The core idea behind the R-tree is to form a tree-like data structure where nearby objects are grouped together, and their geographical extent (minimum bounding box) is inserted into the data structure (i.e. R-tree). This bounding box then represents the whole group of geometries as one level (typically called as “page” or “node”) in the data structure. This process is repeated several times, which produces a tree-like structure where different levels are connected to each other. This structure makes the query times for finding a single object from the data much faster, as the algorithm does not need to travel through all geometries in the data. In the example below, we can see how the geometries have been grouped into several sub-groups (lower part of the picture) and inserted into a tree structure (upper part) where there exists two groups on the highest level (R1 and R2), which are again grouped into five lower level groups (R3-R7):

Rtree Simple example of an R-tree for 2D rectanges (source: IBM)

In the next tutorial we will learn how to significantly improve the query times for finding points that are within a given polygon. We will use data that represents all road intersections in the Uusimaa Region of Finland, and count the number of intersections on a postal code level. Why would you do such a thing?, well, one could for example try to understand the vitality of city blocks following Jane Jacobs’ ideas.


As a motivation for counting intersections, we can use an example/theory from Jane Jacobs’ classic book “The Death and Life of Great American Cities” (1961), where she defines four requirements that makes a vital/vibrant city:

  1. “The district, and indeed as many of its internal parts as possible, must serve more than one primary function; preferably more than two. These must insure the presence of people who go outdoors on different schedules and are in the place for different purposes, but who are able to use many facilities in common.” (–> One could use e.g. OSM data to understand the diversity of services etc.)

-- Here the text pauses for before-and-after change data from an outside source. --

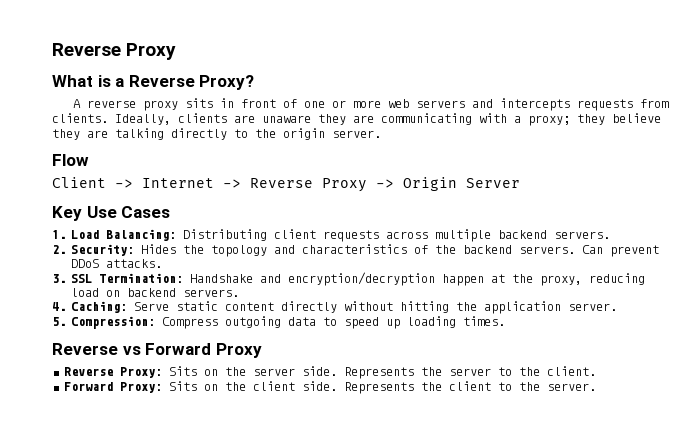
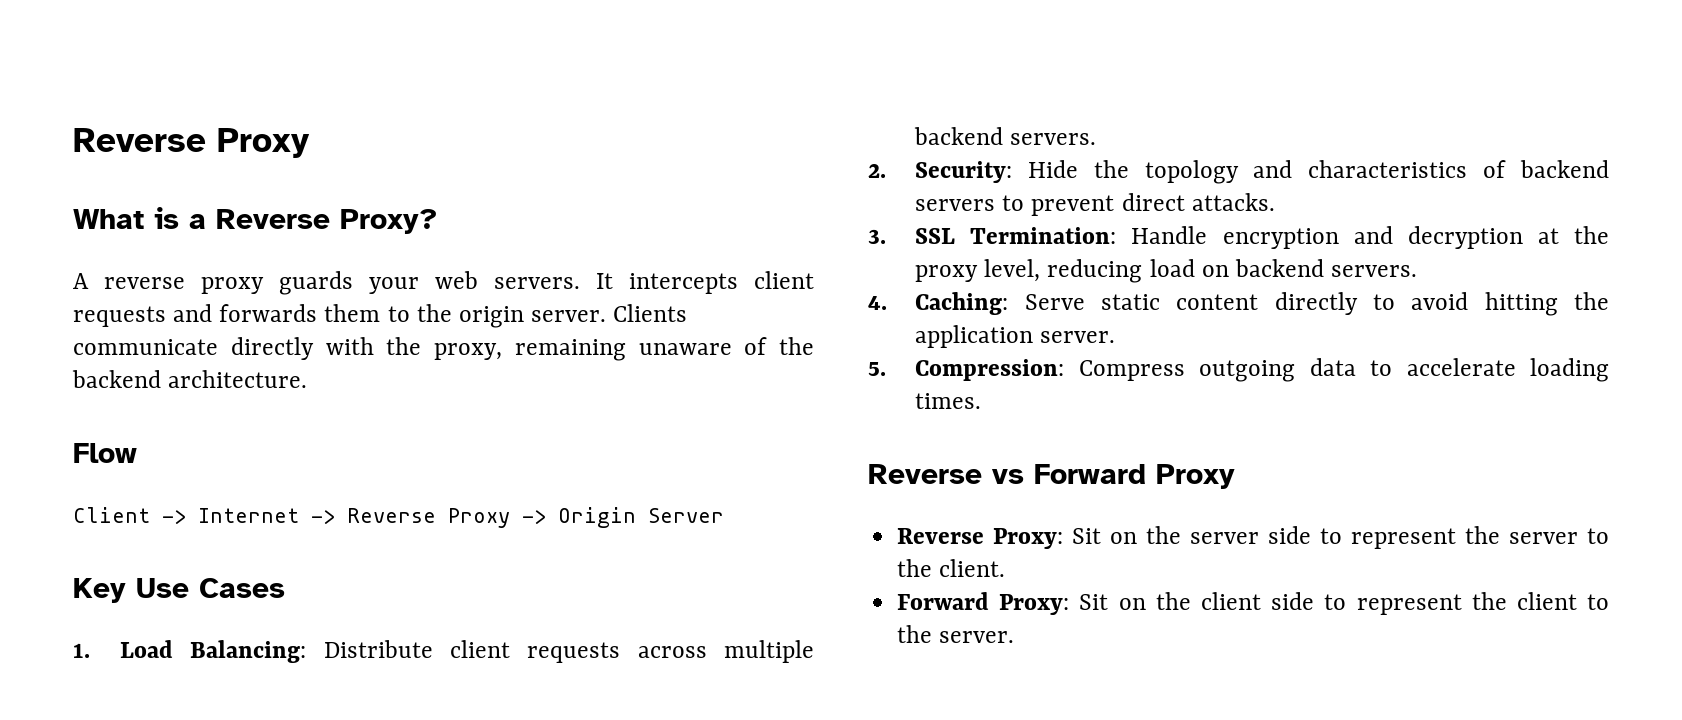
- A reverse proxy sits in front of one or more web servers and intercepts requests from clients. Ideally, clients are unaware they are communicating with a proxy; they believe they are talking directly to the origin server.
+ A reverse proxy guards your web servers. It intercepts client requests and forwards them to the origin server. Clients communicate directly with the proxy, remaining unaware of the backend architecture.
- 1. Load Balancing: Distributing client requests across multiple backend servers.
+ 1. Load Balancing: Distribute client requests across multiple backend servers.
- 2. Security: Hides the topology and characteristics of the backend servers. Can prevent DDoS attacks.
- 3. SSL Termination: Handshake and encryption/decryption happen at the proxy, reducing load on backend servers.
+ 2. Security: Hide the topology and characteristics of backend servers to prevent direct attacks.
+ 3. SSL Termination: Handle encryption and decryption at the proxy level, reducing load on backend servers.
- 4. Caching: Serve static content directly without hitting the application server.
+ 4. Caching: Serve static content directly to avoid hitting the application server.
- 5. Compression: Compress outgoing data to speed up loading times.
+ 5. Compression: Compress outgoing data to accelerate loading times.
- Reverse Proxy: Sits on the server side. Represents the server to the client.
+ Reverse Proxy: Sit on the server side to represent the server to the client.
- Forward Proxy: Sits on the client side. Represents the client to the server.
+ Forward Proxy: Sit on the client side to represent the client to the server.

  2. “Most blocks must be short; that is, streets and opportunities to turn corners must be frequent.” –> intersections!

  3. “The district must mingle buildings that vary in age and condition, including a good proportion of old ones so that they vary in the economic yield they must produce. This mingling must be fairly close-grained.” (–> one could use e.g. existing building datasets that are available for many cities in Finland)

  4. “There must be a sufficiently dence concentration of people, for whatever purposes they may be there. This includes dence concentration in the case of people who are there because of residence.”

The following tutorial only covers one aspect of these four (2.), but it certainly would be possible to measure all 4 aspects if combining more datasets together.

Spatial index with Geopandas

In this tutorial, we will first go through a step by step example showing how spatial index works, and in the end we put things together and produce a practical function for doing fast spatial queries.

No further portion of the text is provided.